Contrairement aux cryptomonnaies, les CBDC ne sont pas un type de monnaie entièrement nouveau, mais plutôt une forme numérique de monnaie forte soutenue et émise par la banque centrale.  

La Chine est un leader dans ce domaine et teste actuellement un yuan numérique.  

Six banques publiques et deux banques privées sont impliquées dans le procès, qui s'est déroulé dans le cadre de loteries "à enveloppe rouge", par lesquelles les gens gagnent des jetons numériques, qu'ils peuvent dépenser auprès de commerçants numériques ou physiques.  

En attendant, l'Inde semble vouloir interdire les cryptomonnaies, mais en même temps, elle est prête à explorer la possibilité d'une roupie numérique émise par l'État.  

Toutes ces expériences avec les CBDC n'ont pas été couronnées de succès. L'Équateur a été le premier pays à en émettre un en 2014, mais s'est retiré depuis après avoir échoué à attirer un nombre important d'utilisateurs ou de volumes de paiement.  
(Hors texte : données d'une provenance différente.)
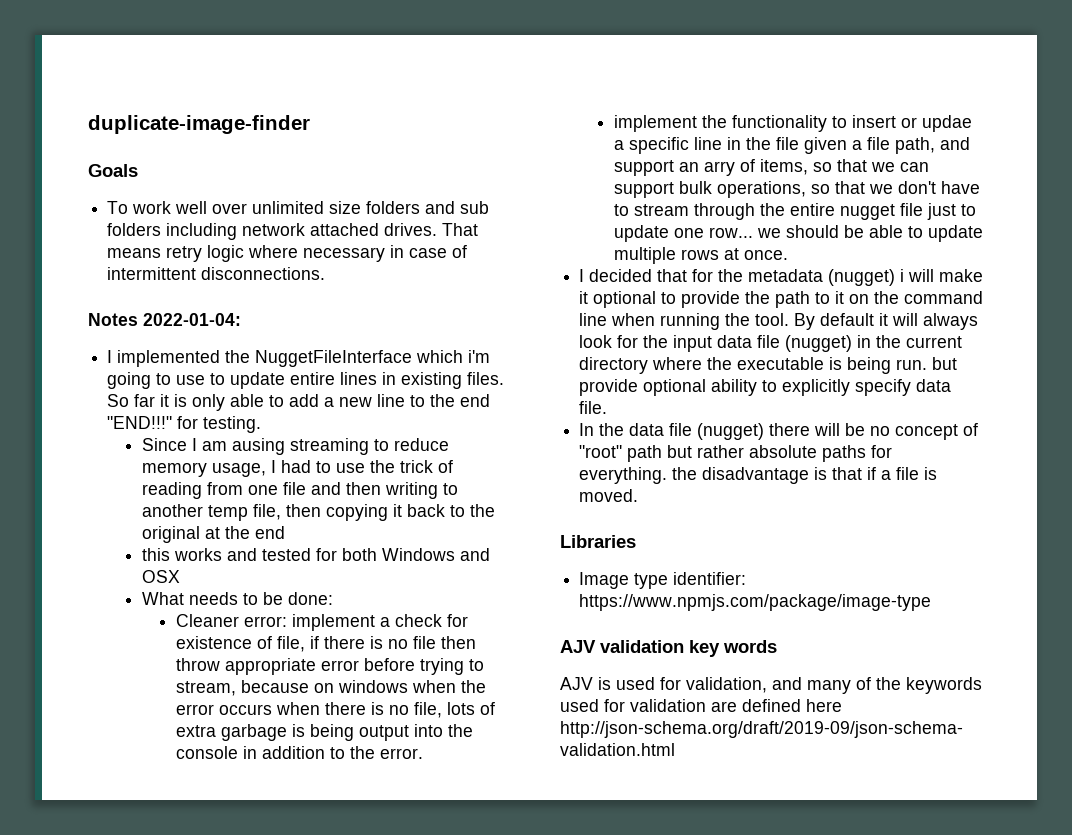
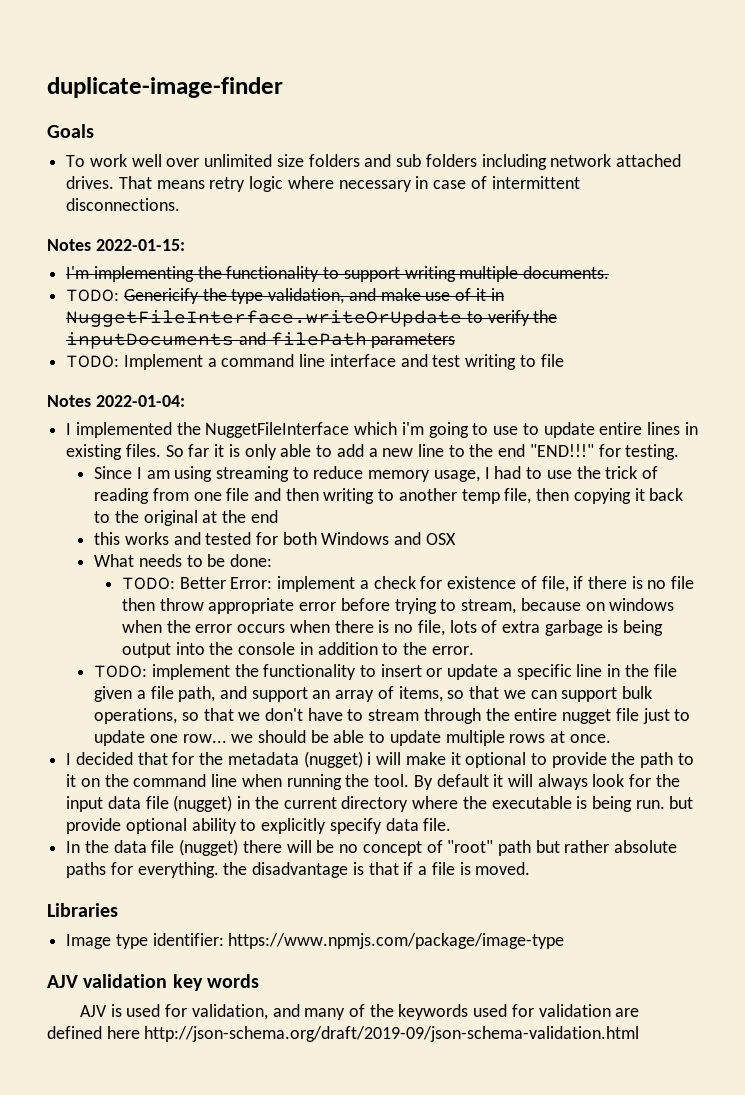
(326, 273) none -> [47,239,185,251] [66,266,610,282] [66,288,504,304] [66,310,558,327] [66,332,456,349] [66,354,564,370] // Notes 2022-01-15: // I'm implementing the functionality to support writing multiple documents. // TODO: Genericify the type validation, and make use of it in NuggetFileInterface.writeOrUpdate to verify the inputDocuments and filePath parameters // TODO: Implement a command line interface and test writing to file
[231,438,285,455] ausing -> [174,466,213,482] using
[175,614,287,627] Cleaner error: -> [121,577,273,590] TODO: Better Error:
(423, 753) none -> [94,665,148,678] TODO:
[921,115,972,132] updae -> [447,664,499,680] update
[703,161,735,176] arry -> [335,690,375,702] array

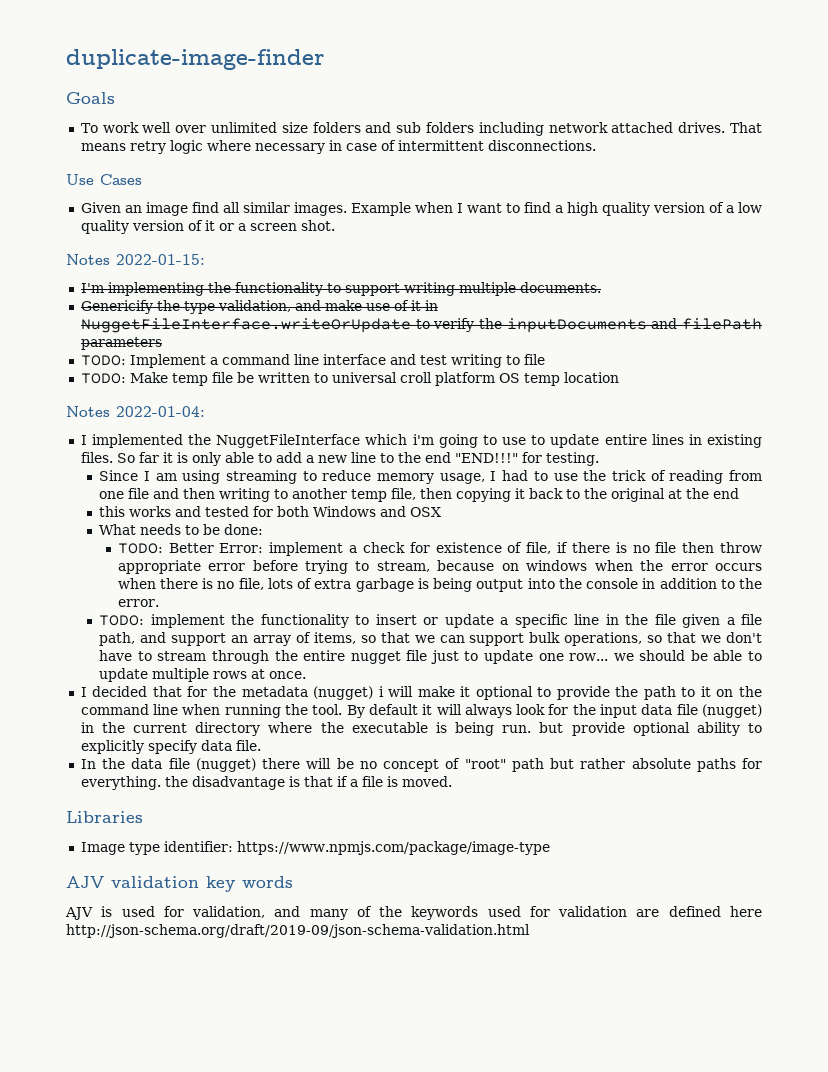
(181, 204) none -> [66,174,142,185] [80,202,762,216] [80,220,335,234] // Use Cases // Given an image find all similar images. Example when I want to find a high quality version of a low quality version of it or a screen shot.
[66,289,120,302] TODO: -> (601, 287) none
(564, 360) none -> [80,372,619,386] // TODO: Make temp file be written to universal croll platform OS temp location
L'expérience du Sénégal dans ce domaine n'a pas non plus décollé, mais le pays connaît un regain d'intérêt pour une cryptocarte nationale grâce à l'Akoin, la monnaie qui sera utilisée pour le développement de la ville intelligente du musicien américano-sénégalais Akon dans le pays.  

Ces exemples suggèrent une croyance de plus en plus répandue selon laquelle, bien que les cryptomonnaies doivent être manipulées avec précaution, elles offrent divers avantages aux investisseurs et aux gouvernements des économies émergentes du monde entier, et qu'elles ont le potentiel pour aider à sortir de la récession économique provoquée par la pandémie.